Employers: It’s everyone’s responsibility to follow all safety rules. Let’s review the key elements of safety and health programs.
- Management commitment: Managers are committed to making the program work
- Hazard identification and control: Know how to identify and control hazards
- Accountability: All employees are responsible for following safe work practices
- Incident and accident investigations: Know how to investigate near-miss incidents and accidents
- Employee involvement: Be involved in our safety program
- Training: Make sure everyone is trained in safe work practices
- Periodic evaluation of the program: Managers must review the program regularly
These elements together make workplace safety and health programs successful. We call them elements, but we could have called them components, ingredients, or puzzle pieces.
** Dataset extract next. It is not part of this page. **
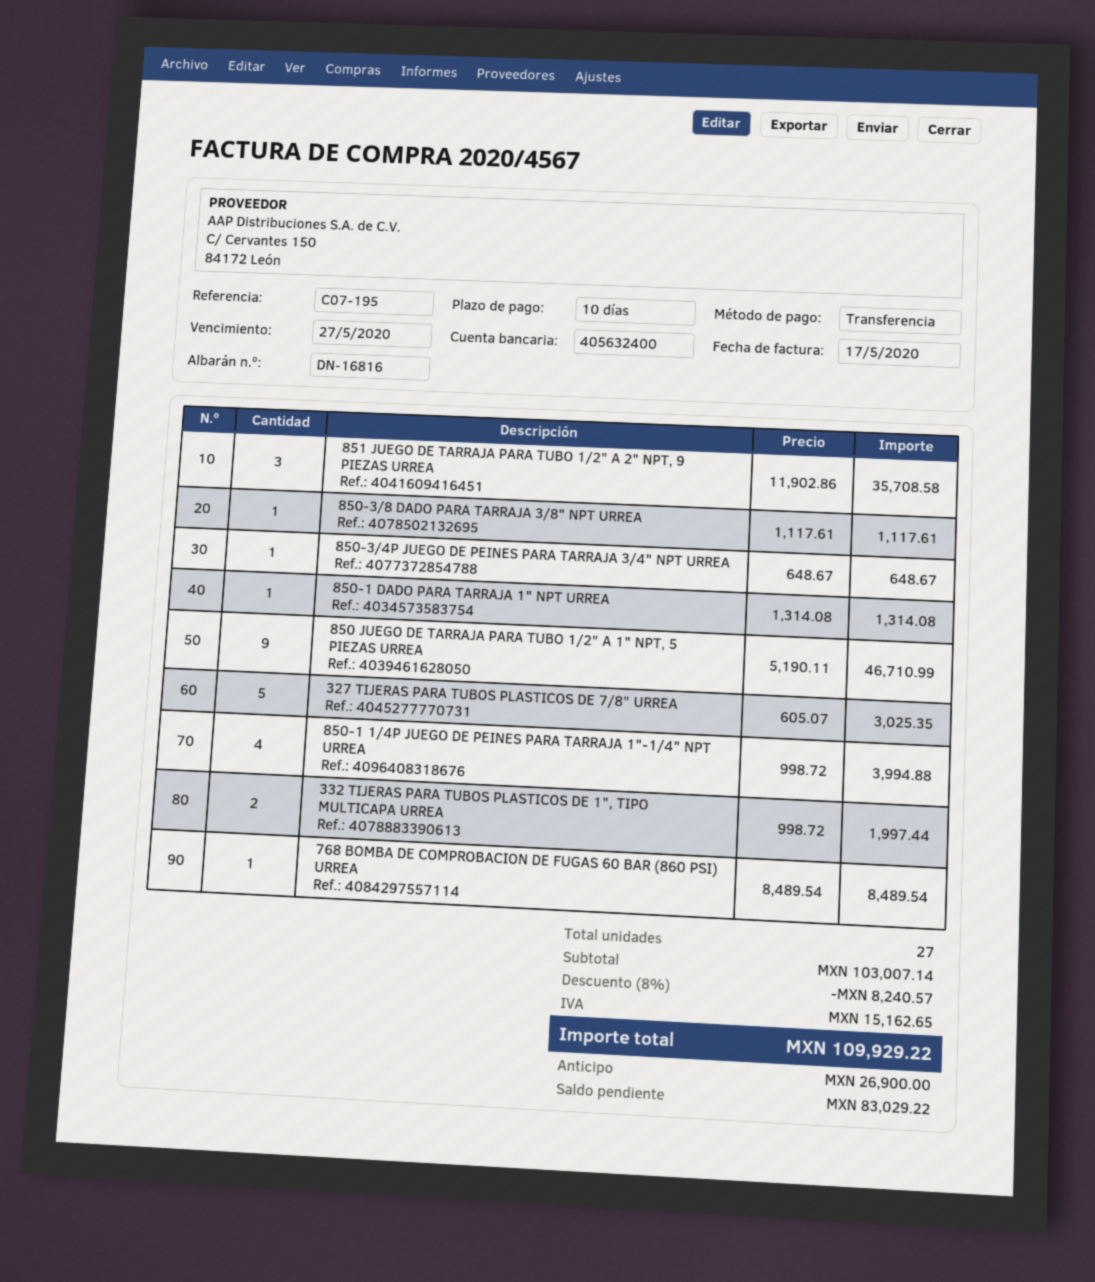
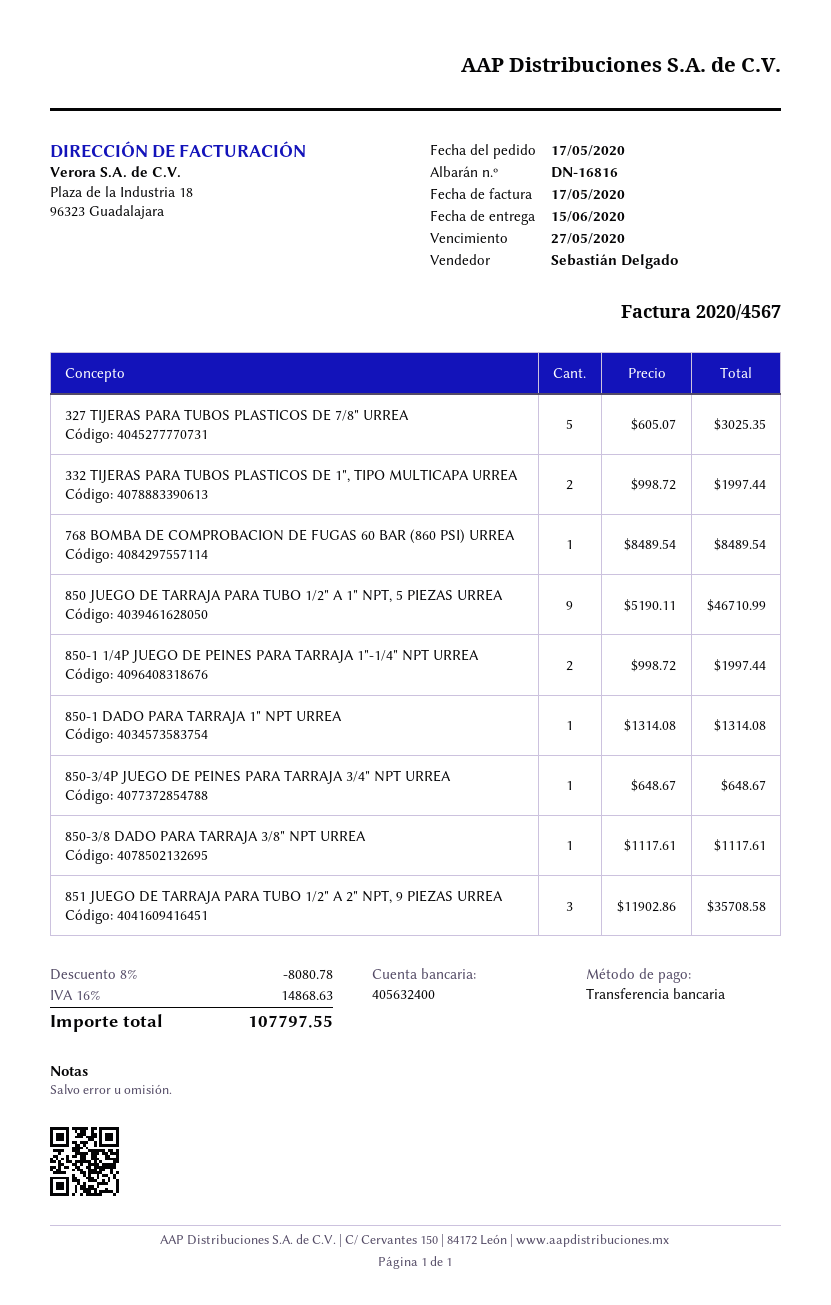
850-1 1/4P JUEGO DE PEINES PARA TARRAJA 1"-1/4" NPT URREA: 4 x 998.72 = 3994.88 -> 2 x 998.72 = 1997.44
discount: 8% = 8240.57 -> 8% = 8080.78
tax: 15162.65 -> 14868.63
total: 109929.22 -> 107797.55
When you put them all together, you have achieved a successful program.
Employees: It is your responsibility to follow your employer’s safety program and to conduct yourselves in a safe manner. It’s also your responsibility to make your co-workers work safely.
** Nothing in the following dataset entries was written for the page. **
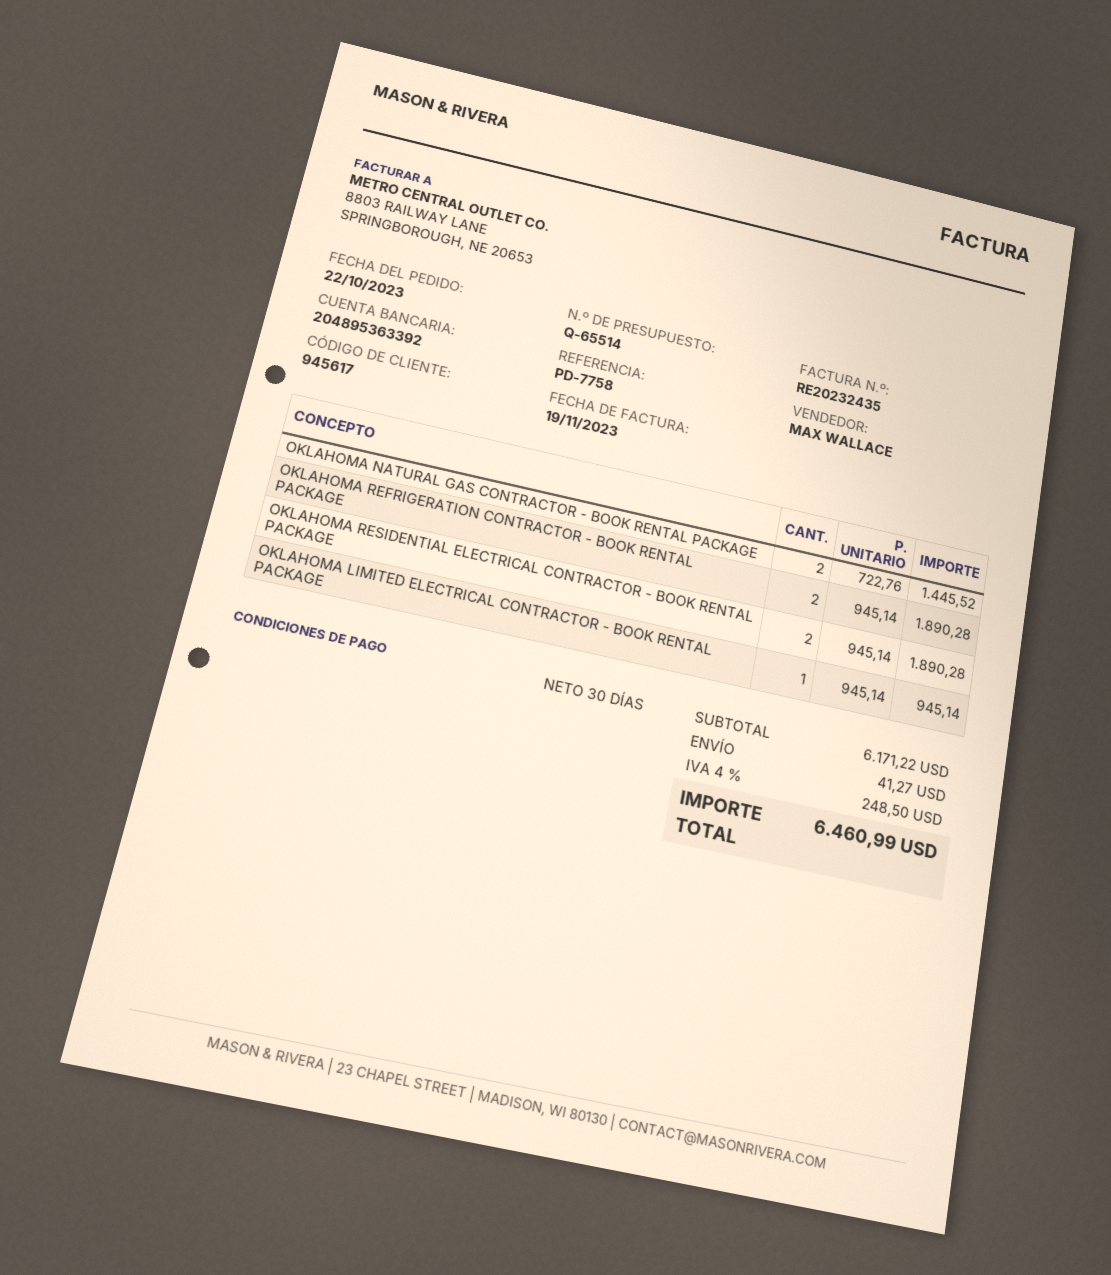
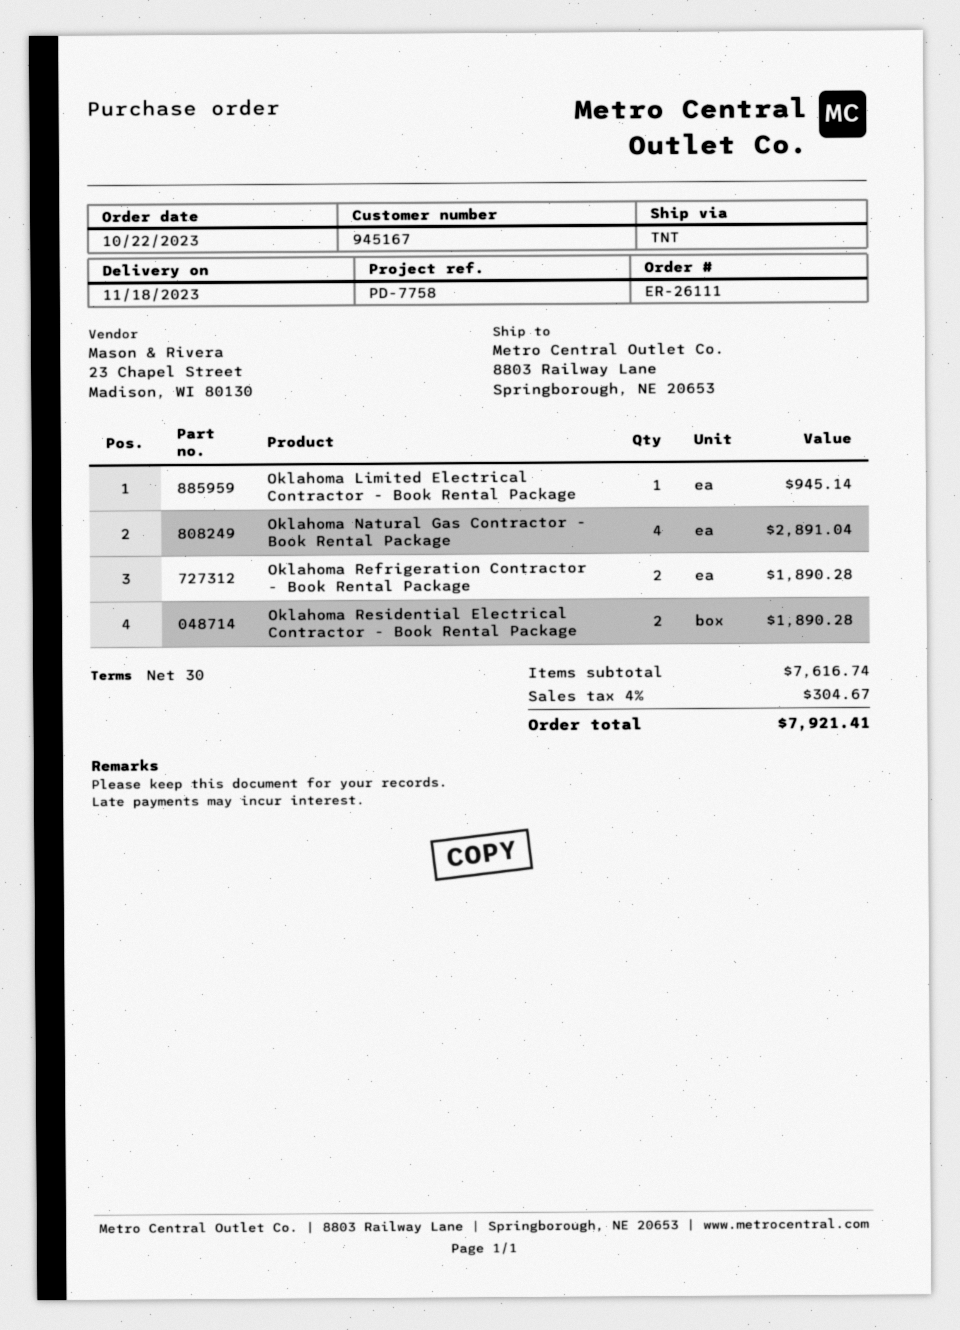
customer number: 945617 -> 945167
OKLAHOMA NATURAL GAS CONTRACTOR - BOOK RENTAL PACKAGE: 2 for 1445.52 -> 4 for 2891.04
subtotal: 6171.22 -> 7616.74
shipping: 41.27 -> none
tax: 4% = 248.50 -> 4% = 304.67
total: 6460.99 -> 7921.41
- Let your co-workers, or anyone who may be endangered on the job, know of any hazards you know of, or believe to exist
- Let your co-worker or anyone in the workplace know if you think they’re committing an unsafe act or work practice
- Report all hazards to a supervisor or safety committee member promptly
- Keep your tools and equipment working properly; follow all maintenance schedules and safe work procedures
- Be prepared for emergencies, know what to do when something goes wrong
- Know what workplace hazards could hurt you, and know how to eliminate or control them
- Actively participate in the training of new workers and make sure they understand the safe work procedures
- If you’re not sure of the right or safe way to do a job or task, ask your supervisor, or make it your responsibility to learn the proper way
No one wants to see a co-worker hurt on the job. It’s everyone’s responsibility to look out for themselves and others. It’s good business.